The temporal pattern of population abundance, breeding, and recruitment of the marine shrimp Lysmata wurdemanni is described and analyzed. A population inhabiting the rock jetty in Port Aransas, Texas, U.S.A., was sampled monthly for one year and then bimonthly in a second. Abundances were greatest in the summer, declining during the fall to zero values in early winter, with increases in the late winter and early spring. The disappearance of the population in early winter is attributed to its movement beneath the jetty or to some other location inaccessible to sampling. When the population reappeared in late winter to early spring, it contained a high proportion of larger (older) individuals. The breeding season was seasonal but extended. Most female-phase individuals (FPs) incubated broods of embryos continuously during the warmer months (spring through early fall).

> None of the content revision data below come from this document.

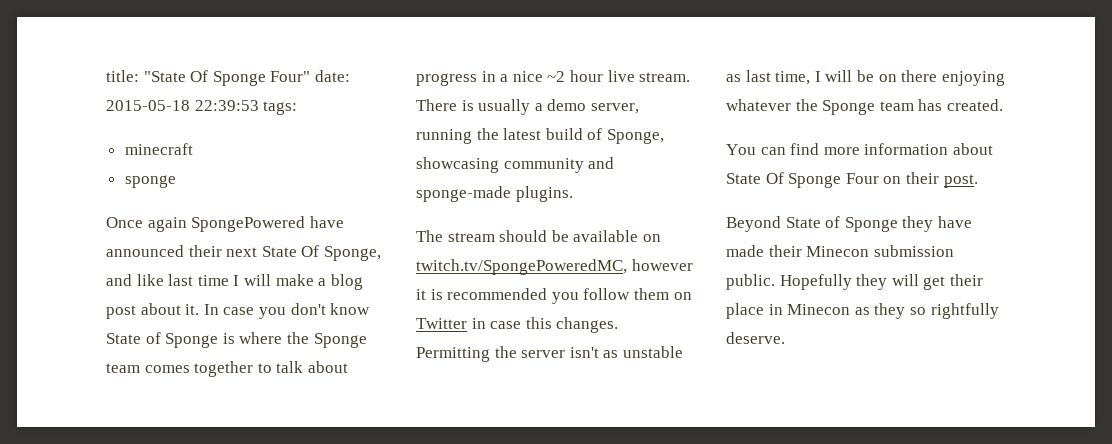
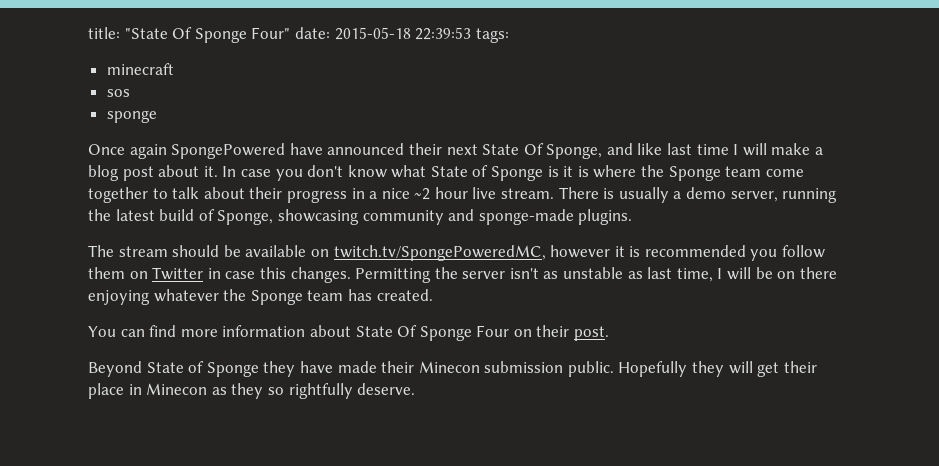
(193, 149) none -> [106,89,130,97] // sos
(371, 309) none -> [391,165,427,178] what
(235, 338) none -> [563,166,589,177] it is
[144,365,190,373] comes -> [765,169,804,177] come
(348, 367) none -> [249,187,283,199] their

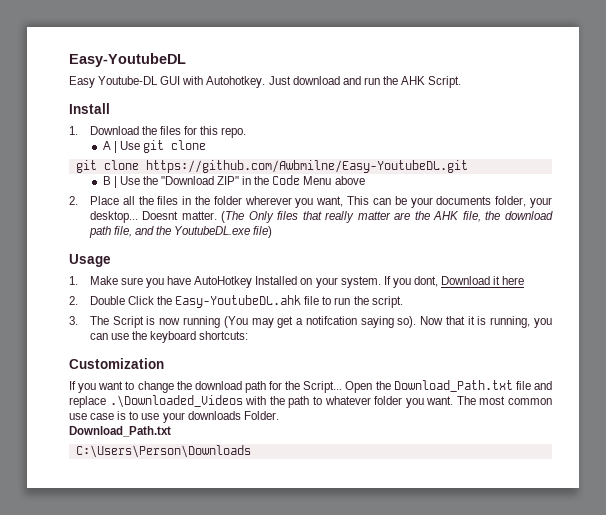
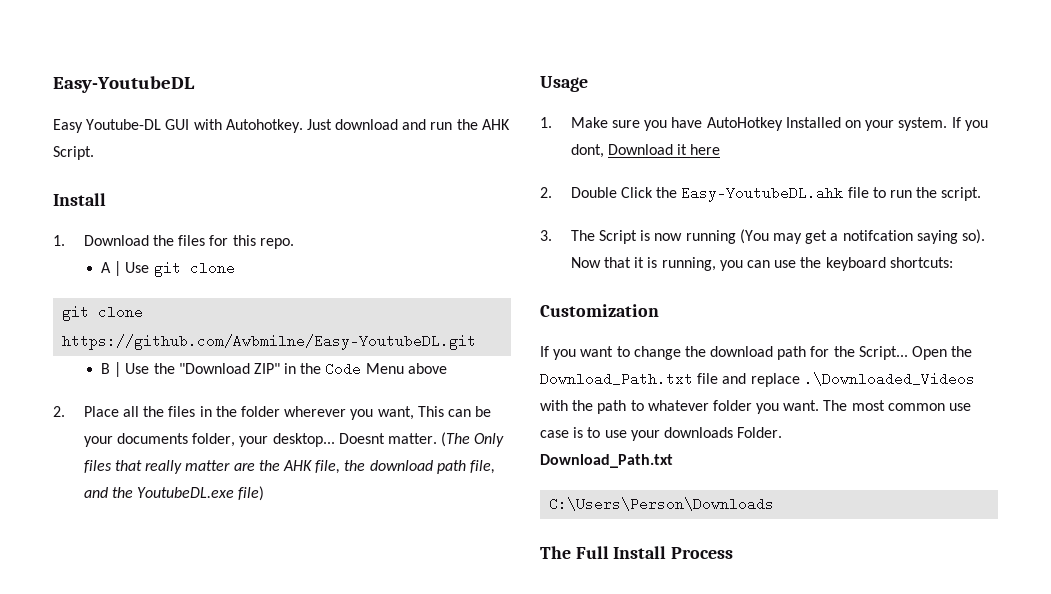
(251, 451) none -> [540,546,734,559] // The Full Install Process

Spawning of a new brood occurred soon after hatching of the previous one, as shown by the significant positive correlation between the degree of embryonic development (nearness to hatching) in an FP and the degree of ovarian maturation (nearness to spawning) in its ovotestes. Male-phase individuals (MPs) changing to FPs were found throughout most of the year. Their relative abundance was greatest in late winter to early spring when a group of large MPs, far past minimum FP size, finally changed sex. Recruitment occurred primarily in the spring and summer in both years, although its timing and intensity varied between years. The observed pattern of breeding, recruitment, and population abundances of Lysmata wurdemanni is what might be expected of a primarily tropical species living in an area transitional between the tropical Caribbean and warm temperate Gulf of Mexico biogeographical provinces. The breeding pattern of this shrimp, with an unusual hermaphroditic sexual system, is not strikingly unusual or different from that of gonochoristic shallow-water carideans.